SamSam Ransomware Attacks Hit Nearly 60 U.S. Organizations in 2018
The cyber kidnappers behind SamSam ransomware attacks in Atlanta and Colorado earlier this year have hit nearly 70 organizations in the last 10 months, by security provider Symantec’s count.
Of the 67 organizations exploited during 2018, 56 were located in the U.S., the cybersecurity provider said in a blog post. The remainder occurred in Australia, France, Israel and Portugal.
There’s no telling how much the attacks have cost the victims to recover or the gross amount some may have paid to retrieve their data. And, it’s not clear how many organizations have elected to engage or bargain with the cyber extortionists. Some of what’s known is that clean up costs for the attacks on the city of Atlanta last March have run to $17 million, while hits on the Colorado transportation department have amounted to about $1.5 million.
Vertical Market Target: Healthcare Ransomware Attacks
With most of the attacks taking place in the U.S., healthcare outfits and local governments have emerged as particular favorites of the hackers, Symantec wrote. About 24 percent of the cyber crooks’ attacks have been aimed at healthcare facilities in 2018, although why the group has picked on that segment to that degree is unknown. Perhaps the hackers believe that healthcare organizations are more likely to meet their ransom demands, Symantec said.
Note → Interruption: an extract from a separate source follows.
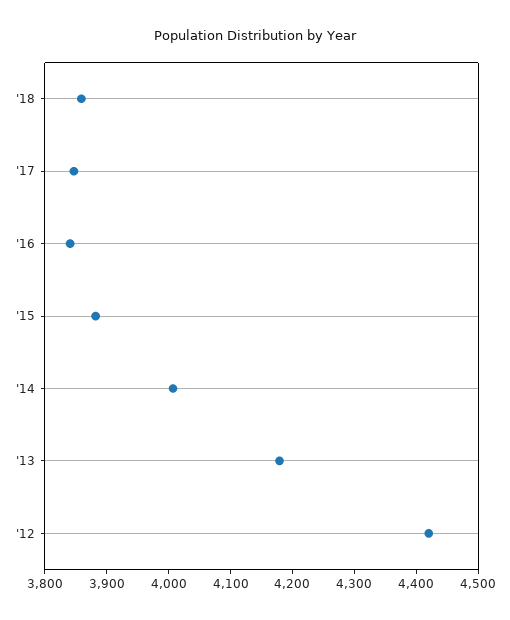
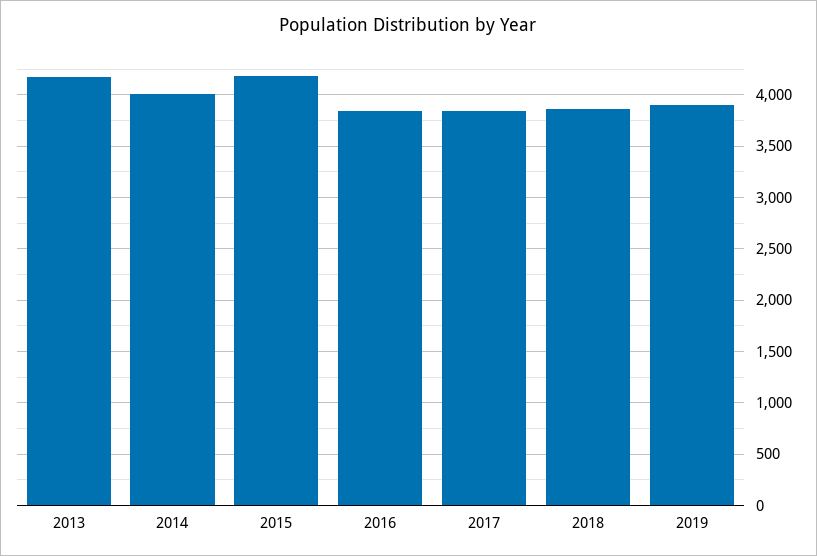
'15: 3880 -> 4200
'12: 4420 -> none
2019: none -> 3900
One of the extortionists’ government targets reportedly is involved in the elections process. “With the midterm elections in the U.S. taking place on November 6, the focus is naturally on cyber information operations and threats to voting data integrity,” Symantec wrote. “However, ransomware campaigns such as SamSam can also be significantly disruptive to government organizations and their operations.”
A favorite tactic of the SamSam group is to conduct a reconnaissance mission after they’ve gained access to an organization’s network and sometime later — it may be hours or days — encrypt as many systems as possible ahead of making a ransom demand. Symantec pointed to one attack in particular last February in which the attackers waited two days once inside the victim’s network before encrypting of hundreds of computers.
“By making their activity appear like legitimate processes, they hope to hide in plain sight,” the security provider said.
While backing up data is still the best way to protect users from ransomware infections, backups have been encrypted. And, paying the ransom isn’t a guarantee the crook will return hijacked data. “Attackers may not send a decryption key, could poorly implement the decryption process and damage files, and may deliver a larger ransom demand after receiving the initial payment,” Symantec wrote.